鬼の妖も一つ目の妖も私に近づき、頭を撫でてって言う感じで見つめてきた。なんて可愛い目だ。私は二人の頭も撫でた。鬼の妖は小さな角の周りにふさふさの髪が生えている。撫でると案外柔らかい髪をしていた。一つ目の妖の頭はつるつるだ。撫でるとお肌すべすべだった。おもしろ~~い!
「は~あ、美鈴は妖を懐柔するのがうまいなあ」
琥珀はちょっと呆れた風にそう言ってから、はははと笑った。
「この子たちはこれからどうするの?」
「山吹の仕事をしばらくは手伝わせよう。
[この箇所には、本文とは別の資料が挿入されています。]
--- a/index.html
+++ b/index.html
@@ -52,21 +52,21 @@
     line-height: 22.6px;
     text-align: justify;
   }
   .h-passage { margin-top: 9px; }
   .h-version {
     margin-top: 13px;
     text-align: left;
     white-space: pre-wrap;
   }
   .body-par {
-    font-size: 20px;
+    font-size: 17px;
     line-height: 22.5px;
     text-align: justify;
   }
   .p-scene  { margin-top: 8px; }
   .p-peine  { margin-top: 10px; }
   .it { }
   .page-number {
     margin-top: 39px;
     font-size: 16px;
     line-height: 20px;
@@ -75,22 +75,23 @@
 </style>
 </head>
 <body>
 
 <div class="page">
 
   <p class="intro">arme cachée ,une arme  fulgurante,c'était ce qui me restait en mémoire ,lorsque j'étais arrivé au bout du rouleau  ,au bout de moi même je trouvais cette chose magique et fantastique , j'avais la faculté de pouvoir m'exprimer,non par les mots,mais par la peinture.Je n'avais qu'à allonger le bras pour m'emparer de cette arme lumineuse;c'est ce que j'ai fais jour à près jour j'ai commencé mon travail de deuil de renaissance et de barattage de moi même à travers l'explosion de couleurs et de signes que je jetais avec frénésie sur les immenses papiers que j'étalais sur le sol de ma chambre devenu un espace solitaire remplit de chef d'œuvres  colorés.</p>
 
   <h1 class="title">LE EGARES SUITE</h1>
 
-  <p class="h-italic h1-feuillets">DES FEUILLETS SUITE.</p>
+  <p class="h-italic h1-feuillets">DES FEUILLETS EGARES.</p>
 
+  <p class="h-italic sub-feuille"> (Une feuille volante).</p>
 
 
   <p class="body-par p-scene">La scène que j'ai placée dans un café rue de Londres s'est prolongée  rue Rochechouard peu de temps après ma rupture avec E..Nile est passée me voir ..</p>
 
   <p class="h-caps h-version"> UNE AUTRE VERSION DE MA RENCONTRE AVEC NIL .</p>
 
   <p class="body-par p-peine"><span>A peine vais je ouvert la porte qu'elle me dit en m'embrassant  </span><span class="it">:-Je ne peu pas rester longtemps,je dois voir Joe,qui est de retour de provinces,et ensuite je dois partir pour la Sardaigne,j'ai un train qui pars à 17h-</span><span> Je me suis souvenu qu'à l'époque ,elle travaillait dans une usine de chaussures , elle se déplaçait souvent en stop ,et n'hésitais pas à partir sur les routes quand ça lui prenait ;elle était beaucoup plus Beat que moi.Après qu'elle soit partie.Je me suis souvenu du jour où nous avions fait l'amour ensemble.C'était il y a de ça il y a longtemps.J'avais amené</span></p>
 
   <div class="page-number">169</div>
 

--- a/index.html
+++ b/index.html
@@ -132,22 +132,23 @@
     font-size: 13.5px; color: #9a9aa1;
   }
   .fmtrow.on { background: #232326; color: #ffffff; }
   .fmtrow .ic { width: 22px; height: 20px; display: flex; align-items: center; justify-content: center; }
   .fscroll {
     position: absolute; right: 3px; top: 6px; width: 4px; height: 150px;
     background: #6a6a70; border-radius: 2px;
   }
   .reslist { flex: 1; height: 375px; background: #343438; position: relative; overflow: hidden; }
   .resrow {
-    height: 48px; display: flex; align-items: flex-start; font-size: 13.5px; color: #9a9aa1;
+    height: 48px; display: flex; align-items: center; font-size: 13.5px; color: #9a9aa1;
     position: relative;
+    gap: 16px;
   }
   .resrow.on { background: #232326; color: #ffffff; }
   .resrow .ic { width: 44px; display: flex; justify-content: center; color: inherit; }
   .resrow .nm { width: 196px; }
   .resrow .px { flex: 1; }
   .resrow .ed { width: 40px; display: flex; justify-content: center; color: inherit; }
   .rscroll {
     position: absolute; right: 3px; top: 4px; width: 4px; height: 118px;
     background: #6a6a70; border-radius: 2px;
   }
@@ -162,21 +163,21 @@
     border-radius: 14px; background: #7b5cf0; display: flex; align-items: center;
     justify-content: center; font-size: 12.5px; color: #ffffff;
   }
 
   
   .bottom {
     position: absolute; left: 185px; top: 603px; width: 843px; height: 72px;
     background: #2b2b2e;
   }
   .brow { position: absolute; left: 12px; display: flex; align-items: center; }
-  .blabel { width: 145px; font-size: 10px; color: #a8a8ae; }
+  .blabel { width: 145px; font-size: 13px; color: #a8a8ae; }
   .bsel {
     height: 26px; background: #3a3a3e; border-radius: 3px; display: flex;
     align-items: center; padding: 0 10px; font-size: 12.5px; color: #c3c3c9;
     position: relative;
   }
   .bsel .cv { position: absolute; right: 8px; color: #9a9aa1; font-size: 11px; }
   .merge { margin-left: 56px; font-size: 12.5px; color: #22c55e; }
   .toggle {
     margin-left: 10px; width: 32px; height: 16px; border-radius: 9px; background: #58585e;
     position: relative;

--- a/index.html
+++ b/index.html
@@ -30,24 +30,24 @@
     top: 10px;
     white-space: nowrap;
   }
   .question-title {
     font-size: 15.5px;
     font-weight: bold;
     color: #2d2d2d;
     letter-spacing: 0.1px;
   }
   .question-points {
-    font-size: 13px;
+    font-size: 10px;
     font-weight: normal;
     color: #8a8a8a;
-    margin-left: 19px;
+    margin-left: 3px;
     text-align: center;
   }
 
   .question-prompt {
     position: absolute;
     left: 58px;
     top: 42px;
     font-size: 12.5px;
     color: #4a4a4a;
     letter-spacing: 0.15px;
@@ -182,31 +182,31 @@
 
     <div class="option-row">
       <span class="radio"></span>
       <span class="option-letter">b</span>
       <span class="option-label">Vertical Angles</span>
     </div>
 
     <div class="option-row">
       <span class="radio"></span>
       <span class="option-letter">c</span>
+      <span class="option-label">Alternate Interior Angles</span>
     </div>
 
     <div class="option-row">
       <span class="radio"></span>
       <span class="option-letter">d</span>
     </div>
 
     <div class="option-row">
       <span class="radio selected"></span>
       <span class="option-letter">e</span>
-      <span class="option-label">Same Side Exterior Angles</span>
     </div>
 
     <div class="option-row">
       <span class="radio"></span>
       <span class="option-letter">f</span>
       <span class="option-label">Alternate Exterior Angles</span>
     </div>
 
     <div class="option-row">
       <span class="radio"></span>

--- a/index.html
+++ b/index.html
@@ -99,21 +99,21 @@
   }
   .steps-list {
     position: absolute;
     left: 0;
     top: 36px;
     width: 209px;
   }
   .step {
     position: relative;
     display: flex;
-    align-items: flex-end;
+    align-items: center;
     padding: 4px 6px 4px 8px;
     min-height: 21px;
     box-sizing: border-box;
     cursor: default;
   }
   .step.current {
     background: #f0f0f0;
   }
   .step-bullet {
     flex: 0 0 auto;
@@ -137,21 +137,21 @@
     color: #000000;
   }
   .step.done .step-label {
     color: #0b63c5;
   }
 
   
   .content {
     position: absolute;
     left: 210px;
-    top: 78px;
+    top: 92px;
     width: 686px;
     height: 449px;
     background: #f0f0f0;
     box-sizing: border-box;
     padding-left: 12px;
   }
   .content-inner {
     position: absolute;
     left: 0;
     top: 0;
そのあとは山でおとなしく暮らすようにすればいい」
「子どものままでいるの?それともまた怖い妖に戻っちゃう?」
「山が龍神の力で護られている限り、このままの可愛い妖だ」
「良かった!このまんまなんだ!3匹とも可愛いんだもん。あ、でも、もう会えなくなっちゃうよね…」
「寂しがるな、美鈴。エネルギーを飛ばせば会える。妖には龍の姿は見えるはずだ」
「そうか…。琥珀と一緒に龍になって飛ぶってこと?」
「そうだ」
「美鈴様の姿を見たり、頭を撫でてもらうことはできないんですね」
山吹が寂しそうにそうボソッと言った。でも、琥珀はそんな山吹の頭を撫でながら、
「早くに一人前の神使になり、神の世界に来い。そうしたら美鈴の世話もできるぞ」
と山吹に優しく言った。山吹はまた嬉しそうに尻尾を振った。
琥珀が妖たちに優しい。そんな琥珀のエネルギーを感じ、私まで幸せに包まれた。